Of the entries below, repeat exactly only those lines from the one containing "[322,529,513,543] application. Not" through the last line, with pictures omitted.

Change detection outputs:
╭──
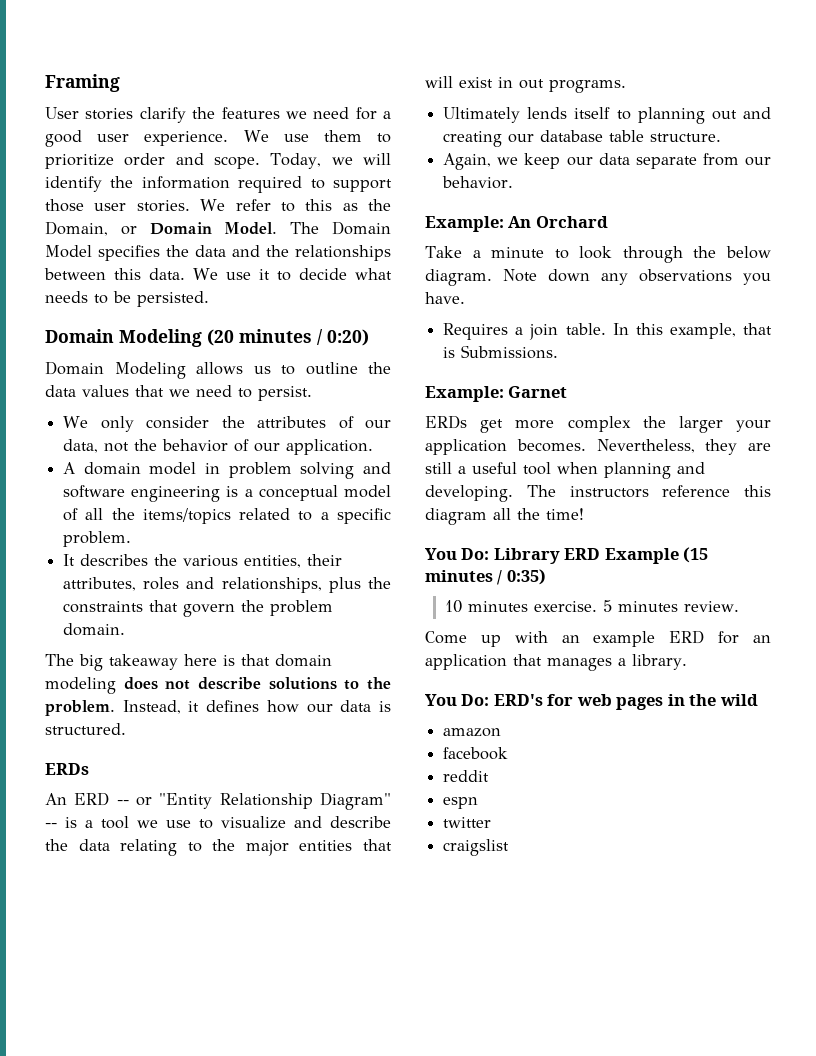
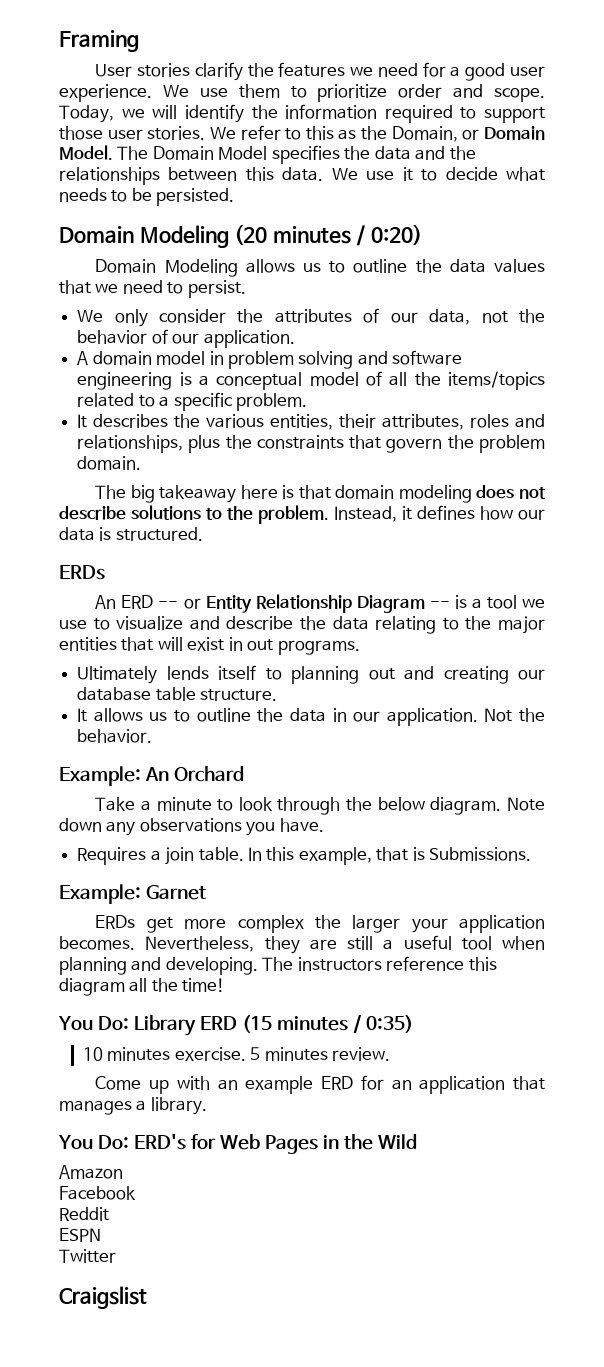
[159,792,391,810] "Entity Relationship Diagram" -> [205,594,425,613] Entity Relationship Diagram
[443,153,771,170] Again, we keep our data separate from our -> [77,708,545,726] It allows us to outline the data in our application. Not the
[604,548,679,564] Example -> (237, 1023) none
[576,694,758,710] [443,728,502,737] [443,747,509,760] [443,770,490,782] [443,797,479,809] [443,817,492,828] [443,839,510,856] web pages in the wild // amazon // facebook // reddit // espn // twitter // craigslist -> [219,1134,417,1154] [59,1165,123,1179] [59,1186,136,1200] [59,1207,109,1221] [59,1228,101,1242] [59,1249,116,1263] [59,1286,147,1309] Web Pages in the Wild // Amazon // Facebook // Reddit // ESPN // Twitter // Craigslist

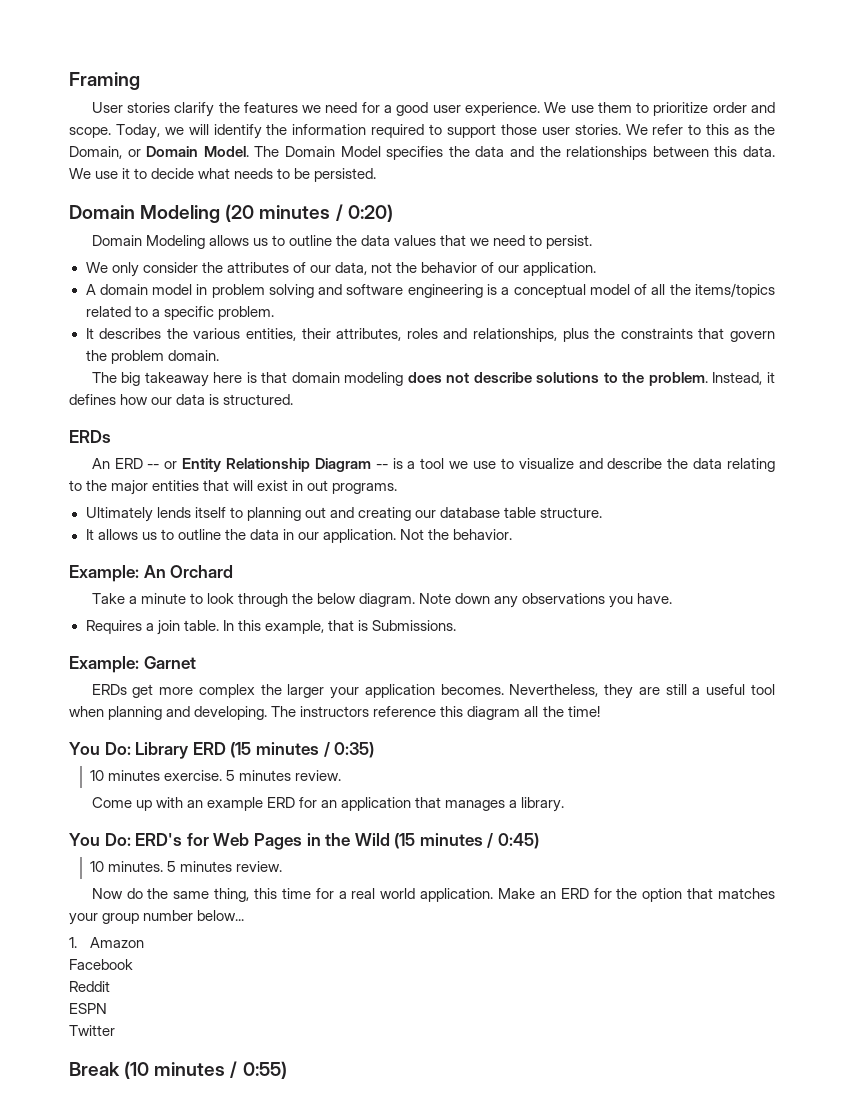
(417, 1141) // -> [394,833,540,849] [90,861,283,872] [91,888,776,902] [69,910,245,925] [69,937,77,948] (15 minutes / 0:45) // 10 minutes. 5 minutes review. // Now do the same thing, this time for a real world application. Make an ERD for the option that matches your group number below... // 1.
[59,1286,147,1309] Craigslist -> [69,1061,287,1079] Break (10 minutes / 0:55)

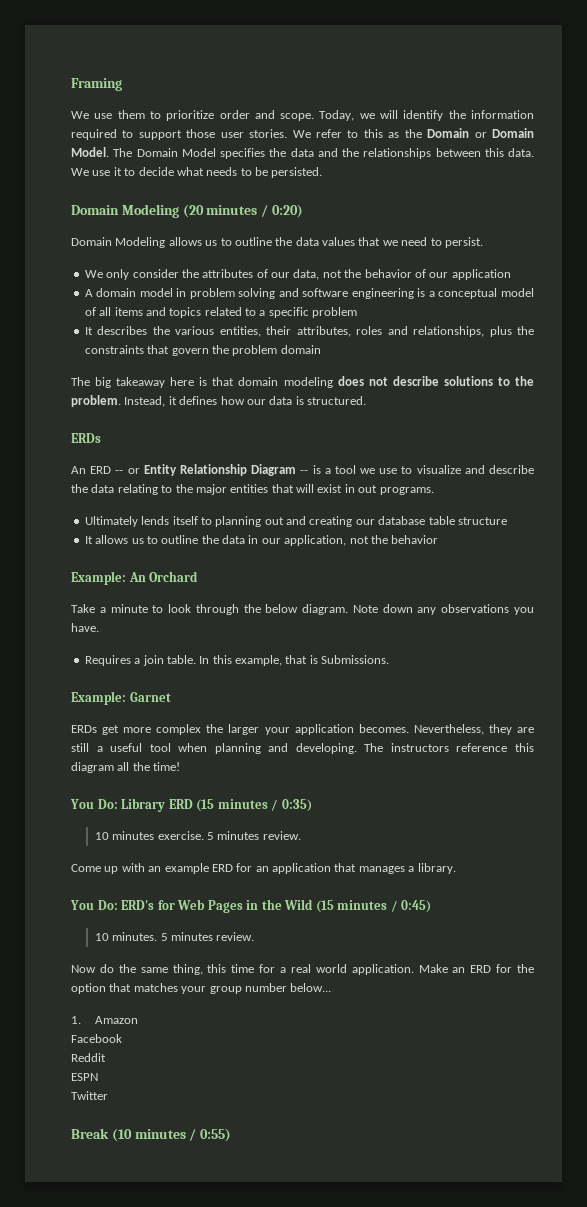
[91,102,540,117] User stories clarify the features we need for a good user experience. -> (122, 84) none
[69,146,122,159] Domain, -> [427,128,470,138] Domain
[523,262,597,276] application. -> [451,269,511,280] application
[669,283,775,298] the items/topics -> [114,307,202,318] items and topics
[217,306,274,320] problem. -> [312,307,358,318] problem
[167,350,219,361] domain. -> [280,345,321,354] domain
[540,507,603,518] structure. -> [457,517,507,525] structure
[322,529,513,543] application. Not the behavior. -> [284,535,439,546] application, not the behavior

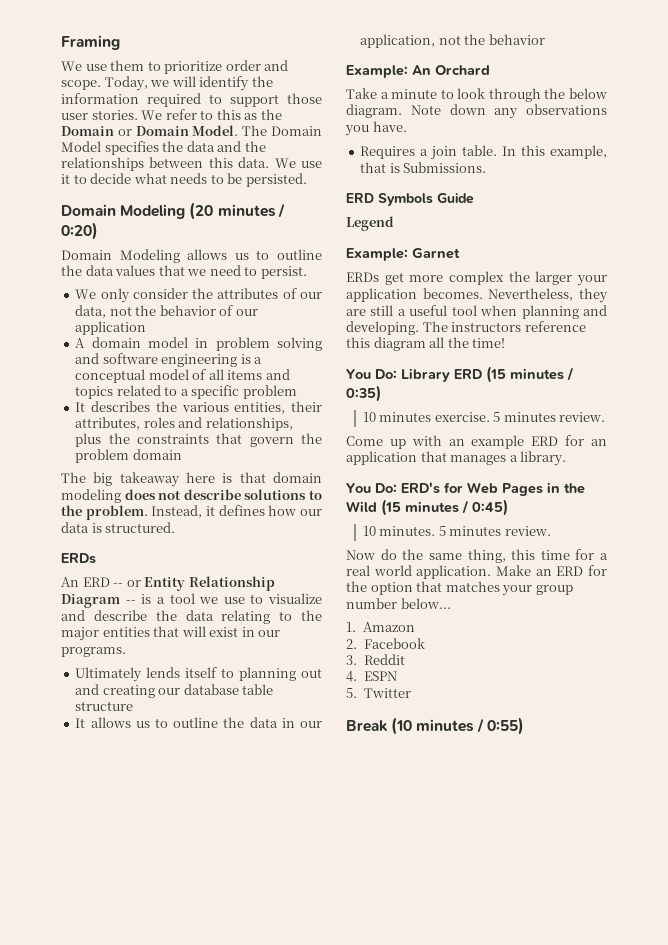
[358,485,378,493] out -> [258,630,281,637] our
(390, 659) none -> [346,193,474,206] [346,216,394,231] // ERD Symbols Guide // Legend
(138, 1020) none -> [346,639,357,649] 2.
(122, 1038) none -> [346,655,357,665] 3.
(106, 1057) none -> [346,671,357,682] 4.
(98, 1077) none -> [346,688,357,698] 5.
╰──
▸ **Answer to this exercise**:
[322,529,513,543] application. Not the behavior. -> [284,535,439,546] application, not the behavior

[358,485,378,493] out -> [258,630,281,637] our
(390, 659) none -> [346,193,474,206] [346,216,394,231] // ERD Symbols Guide // Legend
(138, 1020) none -> [346,639,357,649] 2.
(122, 1038) none -> [346,655,357,665] 3.
(106, 1057) none -> [346,671,357,682] 4.
(98, 1077) none -> [346,688,357,698] 5.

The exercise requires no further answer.